### DATASET EXTRACT

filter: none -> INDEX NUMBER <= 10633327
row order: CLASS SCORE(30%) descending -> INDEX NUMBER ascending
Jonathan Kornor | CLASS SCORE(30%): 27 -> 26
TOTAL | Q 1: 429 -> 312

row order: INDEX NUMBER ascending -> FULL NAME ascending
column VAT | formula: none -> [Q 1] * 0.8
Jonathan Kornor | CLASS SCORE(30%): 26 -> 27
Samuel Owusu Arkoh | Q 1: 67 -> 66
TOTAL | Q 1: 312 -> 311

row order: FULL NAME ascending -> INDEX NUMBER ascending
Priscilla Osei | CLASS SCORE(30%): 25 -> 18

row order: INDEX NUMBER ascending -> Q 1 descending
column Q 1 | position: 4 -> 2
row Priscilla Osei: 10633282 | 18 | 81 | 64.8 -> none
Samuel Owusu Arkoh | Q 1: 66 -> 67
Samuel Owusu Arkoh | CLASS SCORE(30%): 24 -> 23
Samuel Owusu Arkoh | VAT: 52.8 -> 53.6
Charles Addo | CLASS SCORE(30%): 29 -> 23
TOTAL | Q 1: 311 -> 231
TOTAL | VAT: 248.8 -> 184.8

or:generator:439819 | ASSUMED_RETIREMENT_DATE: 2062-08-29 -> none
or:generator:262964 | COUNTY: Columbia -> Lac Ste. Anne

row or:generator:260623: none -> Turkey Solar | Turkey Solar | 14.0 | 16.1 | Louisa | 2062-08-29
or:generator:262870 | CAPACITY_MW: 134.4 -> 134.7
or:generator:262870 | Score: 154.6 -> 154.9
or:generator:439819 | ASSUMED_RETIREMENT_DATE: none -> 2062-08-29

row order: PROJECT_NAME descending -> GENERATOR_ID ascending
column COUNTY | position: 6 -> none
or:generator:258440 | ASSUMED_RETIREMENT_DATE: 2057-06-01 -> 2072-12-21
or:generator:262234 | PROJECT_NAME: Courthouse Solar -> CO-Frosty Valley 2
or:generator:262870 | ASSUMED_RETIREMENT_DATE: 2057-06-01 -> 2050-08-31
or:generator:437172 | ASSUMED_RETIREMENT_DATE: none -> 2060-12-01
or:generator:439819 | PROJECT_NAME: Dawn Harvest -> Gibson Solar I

######

▶ _YOUR TASK_: Within the records above, the line carrying "or:generator:439819 | ASSUMED_RETIREMENT_DATE: 2062-08-29" starts the range and the last line ends it. Set down that range exactly.

▶ _PROBLEM SOLUTION_:
or:generator:439819 | ASSUMED_RETIREMENT_DATE: 2062-08-29 -> none
or:generator:262964 | COUNTY: Columbia -> Lac Ste. Anne

row or:generator:260623: none -> Turkey Solar | Turkey Solar | 14.0 | 16.1 | Louisa | 2062-08-29
or:generator:262870 | CAPACITY_MW: 134.4 -> 134.7
or:generator:262870 | Score: 154.6 -> 154.9
or:generator:439819 | ASSUMED_RETIREMENT_DATE: none -> 2062-08-29

row order: PROJECT_NAME descending -> GENERATOR_ID ascending
column COUNTY | position: 6 -> none
or:generator:258440 | ASSUMED_RETIREMENT_DATE: 2057-06-01 -> 2072-12-21
or:generator:262234 | PROJECT_NAME: Courthouse Solar -> CO-Frosty Valley 2
or:generator:262870 | ASSUMED_RETIREMENT_DATE: 2057-06-01 -> 2050-08-31
or:generator:437172 | ASSUMED_RETIREMENT_DATE: none -> 2060-12-01
or:generator:439819 | PROJECT_NAME: Dawn Harvest -> Gibson Solar I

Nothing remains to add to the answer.